Monitoring low grade tumour progression
Fast Facts
- Title: Making the invisible visible: In vivo mapping of molecular biomarkers in adult diffuse glioma with CEST MRI
- Lead Researchers: Professor Marion Smits
- Where: Erasmus Medical School
- When: October 2018- September 2021
- Cost: £119,250 over the grant period
- Research type: Adult, Low Grade, Clinical
- Grant round: Expanding theories
What is it?
Previous research has shown that in parts of a tumour where the cells are multiplying rapidly, there’s a build-up of certain proteins. This project will use a new and non-invasive imaging technique called Chemical Exchange Saturation Transfer (CEST) to visualise and measure protein build-up in low grade diffuse gliomas.
The research team will then confirm their findings by comparing the images with protein measurements made from biopsies taken during surgery. This will show that the imaging technique accurately shows where the protein build-up is high and low within the tumour.
By measuring and monitoring protein build-up, researchers hope to be able to detect tumour growth and progression sooner and create more effective treatment plans.
What is CEST imaging?
MRI or Magnetic Resonance Imaging is the use of magnetic fields to build three-dimensional images of areas inside the body. But conventional MRI scans can only detect tumour growth once it has already happened.
CEST imaging is a technique that uses the same principles as conventional MRI but is made more sensitive to certain types of proteins found in the body. This sensitivity allow researchers to visualise the build-up of proteins and other substances. The ultimate goal is to see the proteins increasing before tumour growth so that doctors can predict when more aggressive treatment will be needed.
Why is it important?
Low grade diffuse gliomas are generally slow growing but have the potential to transform into faster growing, high grade brain tumours.
Currently the standard treatment for low grade diffuse tumours involves surgery, to remove as much of the tumour as possible, followed by a ’watch and wait’ policy – only starting further treatment when symptoms worsen or imaging tests, such as MRIs, show that the tumour has grown.
It’s vital that we develop more accurate ways of monitoring tumour growth in order to improve treatment plans, and ultimately improve outcomes for patients.
Who will it help?
This project will help people who have been or will be diagnosed with low grade diffuse gliomas. We hope it will mean earlier identification of tumour progression and that people are given appropriate treatments faster.
My work is focused at bringing new, advanced imaging techniques into clinical practice in order to improve the diagnosis and surveillance of brain tumours. I aim to provide more certainty to the patients and treating physicians about diagnosis, prognosis, and the effect of treatment.
Milestones
- Achieved
- Defined the settings and analysis needed to use CEST MRI in a clinical setting. The team can now use this technique to tell the difference between healthy brain tissue and tumour tissue non-invasively.

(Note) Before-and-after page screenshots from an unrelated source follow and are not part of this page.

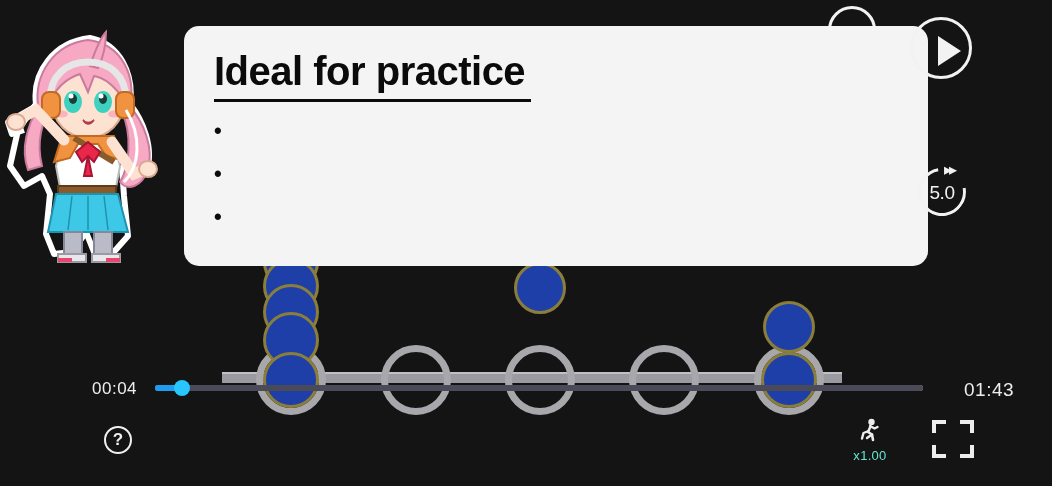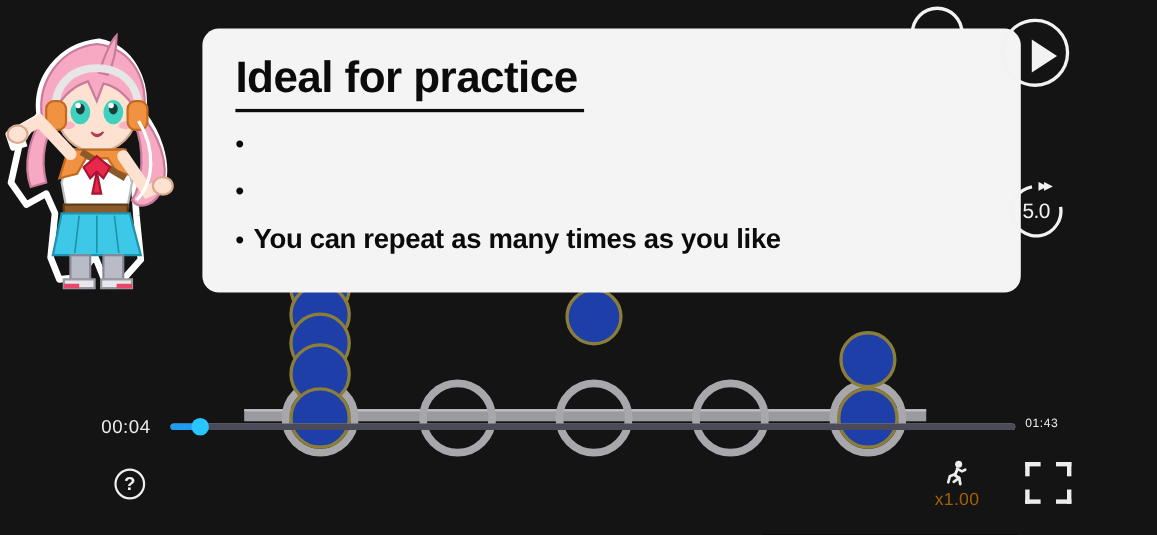--- a/index.html
+++ b/index.html
@@ -159,23 +159,23 @@
     position: absolute;
     left: 92px; top: 379px;
     width: 64px;
     text-align: left;
     color: #ededed;
     font-size: 17px;
     letter-spacing: 0.5px;
   }
   #time-total {
     position: absolute;
-    left: 932px; top: 379px;
+    left: 964px; top: 379px;
     color: #ededed;
-    font-size: 11px;
+    font-size: 19px;
     letter-spacing: 0.5px;
   }
   #seekbar {
     position: absolute;
     left: 155px; top: 385px;
     width: 768px;
     height: 6px;
   }
   #seek-track {
     position: absolute;
@@ -227,22 +227,22 @@
     width: 56px;
     text-align: center;
   }
   #speed-icon {
     display: block;
     margin: 0 auto 2px auto;
     width: 22px;
     height: 26px;
   }
   #speed-label {
-    color: #a16207;
-    font-size: 16px;
+    color: #5eead4;
+    font-size: 13px;
     letter-spacing: 0.3px;
   }
 
   #fullscreen-button {
     position: absolute;
     left: 932px; top: 420px;
     width: 42px; height: 38px;
   }
   #fullscreen-button i {
     position: absolute;
@@ -361,21 +361,20 @@
       <span id="card-title">Ideal for practice</span>
     </div>
     <div class="card-bullet">
       <span class="dot">•</span>
     </div>
     <div class="card-bullet">
       <span class="dot">•</span>
     </div>
     <div class="card-bullet">
       <span class="dot">•</span>
-      <span>You can repeat as many times as you like</span>
     </div>
   </div>
 
   <div id="play-button" class="round-btn">
     <div id="play-triangle"></div>
   </div>
 
   <div id="skip-forward-button">
     <div class="arc"></div>
     <div id="skip-chevrons">▸▸</div>

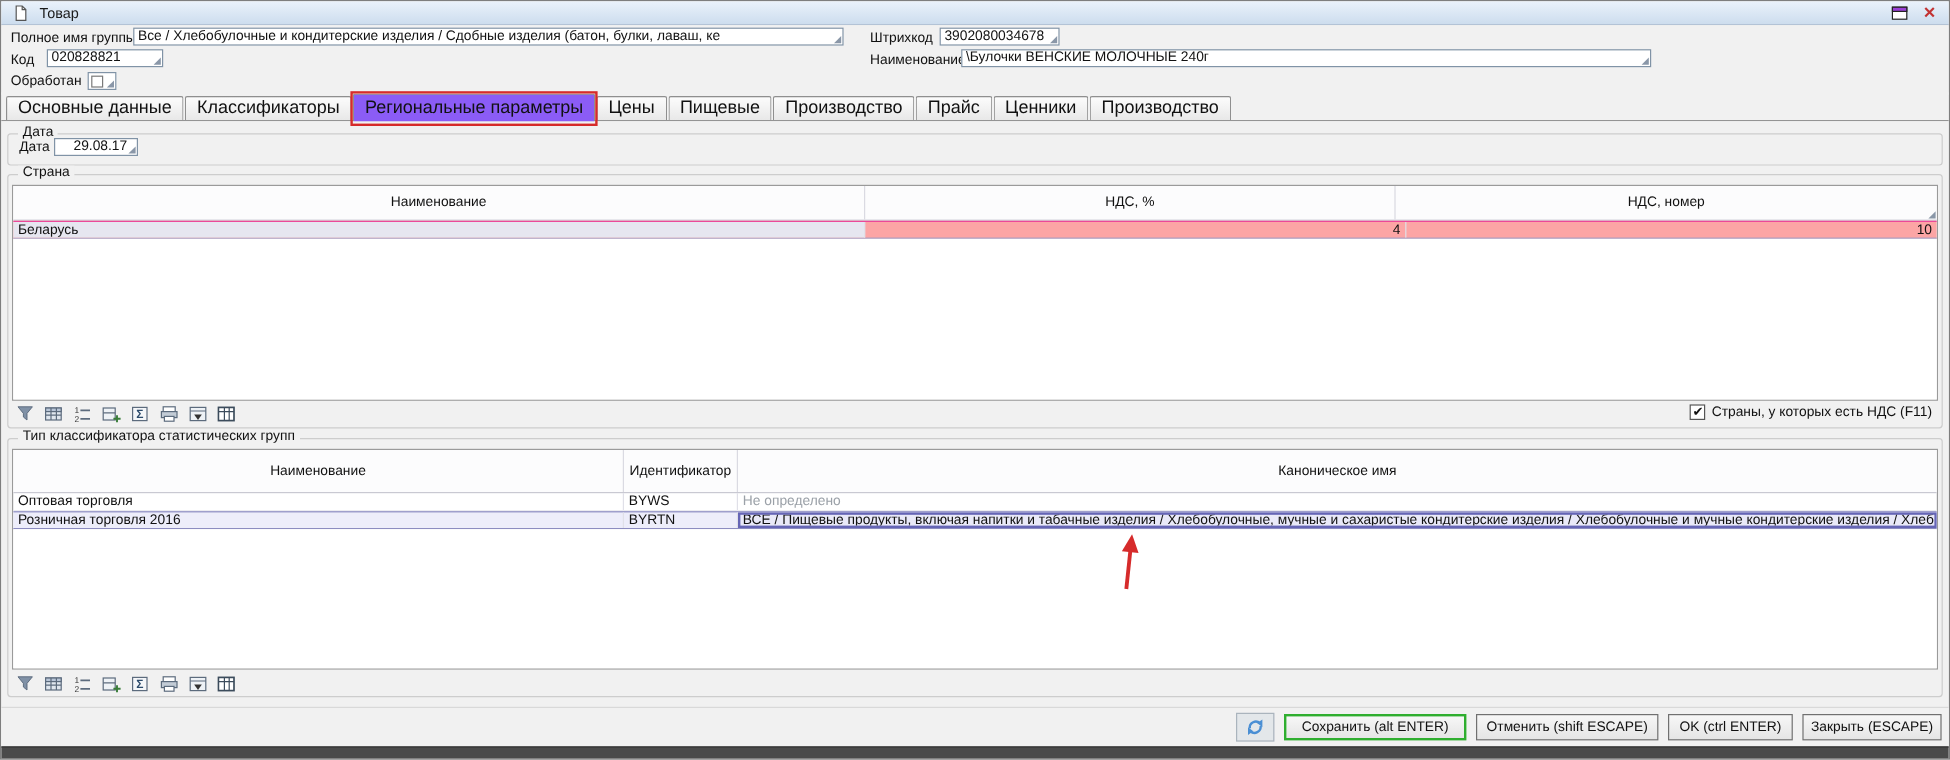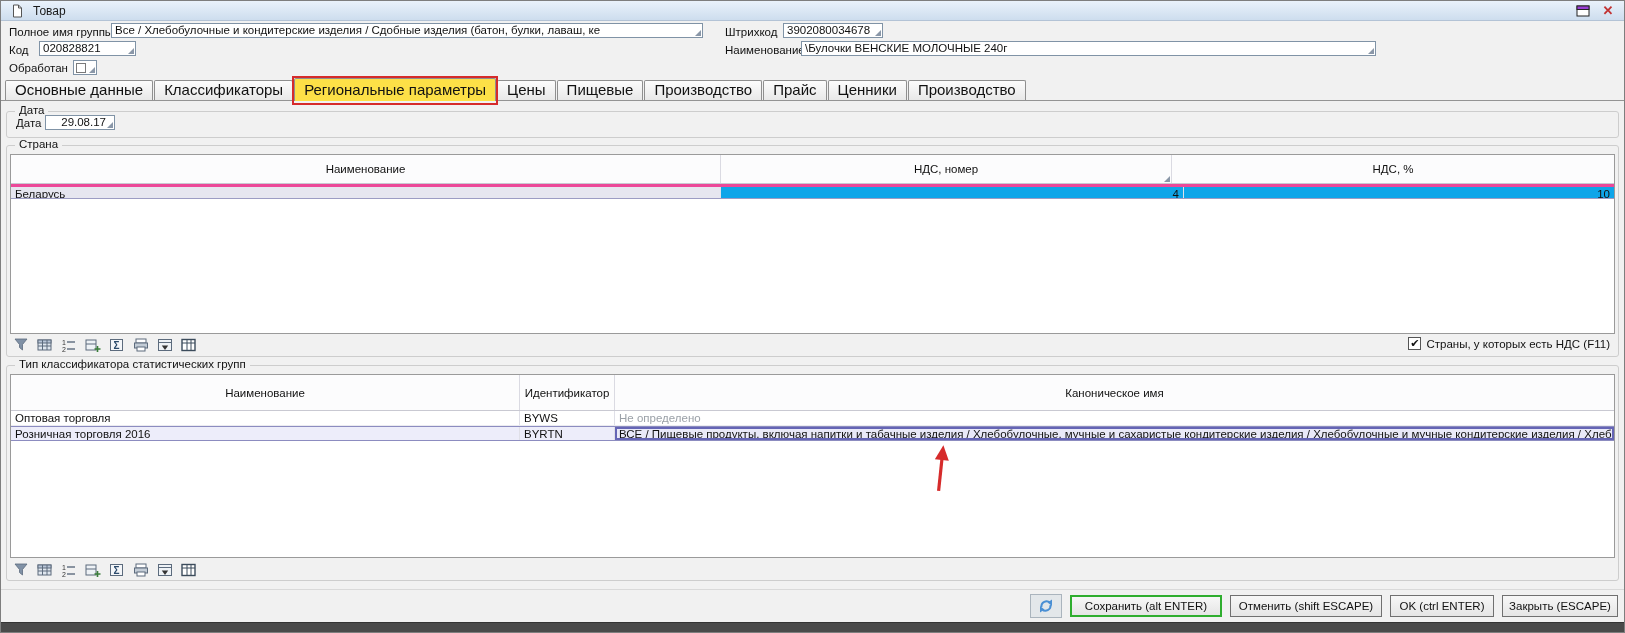--- a/index.html
+++ b/index.html
@@ -26,42 +26,42 @@
   .chkbig{position:absolute;width:24px;height:15px;background:#fff;border:1px solid #8093a6;box-sizing:border-box;}
   .chkbig::before{content:'';position:absolute;left:2px;top:2px;width:8px;height:8px;border:1px solid #7a7a7a;background:#fff;}
   .chkbig::after{content:'';position:absolute;right:1px;bottom:1px;width:0;height:0;
     border-left:6px solid transparent;border-bottom:6px solid #8a97a8;}
   
   .tabbar{position:absolute;top:76px;left:0;right:0;height:24px;display:flex;
     align-items:flex-end;padding-left:4px;border-bottom:1px solid #949494;box-sizing:border-box;background:#f1f1f1;}
   .tab{height:19px;line-height:18px;padding:0 9px;margin-right:1px;font-size:15px;
     background:linear-gradient(#fcfcfc,#e8e8e8);border:1px solid #8f8f8f;border-bottom:none;
     border-radius:2px 2px 0 0;white-space:nowrap;cursor:pointer;}
-  .tab.active{height:22px;line-height:21px;background:#fde047;margin-bottom:-1px;position:relative;z-index:2;margin-top:17px;}
+  .tab.active{height:22px;line-height:21px;background:#8b5cf6;margin-bottom:-1px;position:relative;z-index:2;margin-top:17px;}
   .tab-redbox{position:absolute;left:-3px;top:-3px;right:-3px;bottom:-4px;border:2px solid #d62b2b;pointer-events:none;}
   
   .panel{position:absolute;top:100px;left:0;right:0;bottom:0;background:#f1f1f1;}
   .group{position:absolute;border:1px solid #cdcdcd;border-radius:3px;}
   .legend{position:absolute;top:-8px;left:8px;background:#f1f1f1;padding:0 4px;font-size:11.5px;white-space:nowrap;}
   
   .tbl{position:absolute;left:3px;right:3px;background:#fff;border:1px solid #9a9a9a;
     display:flex;flex-direction:column;overflow:hidden;box-sizing:border-box;}
   .thead{display:flex;background:#fcfcfd;border-bottom:1px solid #c9c9d2;}
   .th{border-right:1px solid #dadae2;display:flex;align-items:center;justify-content:center;
     position:relative;box-sizing:border-box;font-size:11.5px;}
   .th:last-child{border-right:none;}
   .sortmark::after{content:'';position:absolute;right:1px;bottom:1px;width:0;height:0;
     border-left:6px solid transparent;border-bottom:6px solid #8a97a8;}
   .tr{display:flex;height:15px;box-sizing:border-box;border-bottom:1px solid #ebebf0;}
   .td{border-right:1px solid #e0e0e8;box-sizing:border-box;padding:0 4px;line-height:14px;
     white-space:nowrap;overflow:hidden;font-size:11.5px;}
   .td:last-child{border-right:none;}
   .num{text-align:right;}
   .muted{color:#9ba1a8;}
-  .row-sel1{background:#0ea5e9;border-top:3px solid #ec4899;border-bottom:1px solid #9c9cc4;gap:12px;}
+  .row-sel1{background:#fca5a5;border-top:1px solid #ec4899;border-bottom:1px solid #9c9cc4;}
   .row-sel1 .cell-shade{background:#e6e6f0;}
   .row-sel2{background:#ededfa;border-top:1px solid #8c8cc0;border-bottom:1px solid #8c8cc0;}
   .cell-active{border:2px solid #6565b5 !important;background:#e9e9f8;line-height:10px;padding:0 2px;}
   .tfill{flex:1;background:#fff;}
   .c1a{width:710px;} .c1b{width:451px;} .c1c{flex:1;}
   .c2a{width:509px;} .c2b{width:95px;} .c2c{flex:1;}
   
   .toolbar{position:absolute;left:5px;display:flex;align-items:center;gap:6px;}
   .ticon{width:18px;height:16px;display:flex;align-items:center;justify-content:center;cursor:pointer;}
   .f11box{position:absolute;right:8px;display:flex;align-items:center;gap:5px;}
@@ -141,22 +141,22 @@
       <span class="legend">Дата</span>
       <span class="lbl" style="left:9px;top:5px;">Дата</span>
       <div class="field right" style="left:38px;top:3px;width:70px;">29.08.17</div>
     </div>
 
     <div class="group" style="top:44px;left:5px;right:5px;height:210px;">
       <span class="legend">Страна</span>
       <div class="tbl" style="top:8px;height:180px;">
         <div class="thead">
           <div class="th c1a" style="height:28px;">Наименование</div>
+          <div class="th c1c" style="height:28px;">НДС, %</div>
           <div class="th c1b sortmark" style="height:28px;">НДС, номер</div>
-          <div class="th c1c" style="height:28px;">НДС, %</div>
         </div>
         <div class="tr row-sel1">
           <div class="td c1a cell-shade">Беларусь</div>
           <div class="td c1b num">4</div>
           <div class="td c1c num">10</div>
         </div>
         <div class="tfill"></div>
       </div>
 
       <div class="toolbar" style="top:191px;">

- Despite recruitment being affected by the Covid-19 pandemic, Smits and her team have applied the CEST-MRI technique to 18 patients. They have found that it can identify changes that occur in both low- and high-grade gliomas compared to healthy brain tissue (with the full scan taking less than 4 minutes!).
- Upcoming
- Refining the CEST-MRI technique to allow measurement of the amount of proteins present.
- Finalise the testing of this MRI technique in 20 patients with brain tumours, at Erasmus Medical Centre and Kings College London, before they undergo surgery.
- Continue to investigate if the CEST-MRI technique is a good measure of tumour aggressiveness by comparing the level of proteins in brain tumour biopsies to the strength of the original CEST-MRI signal in these tissue samples. If the technique is shown to be successful, it could then be used as a biomarker for better diagnosis and treatment of brain tumour patients.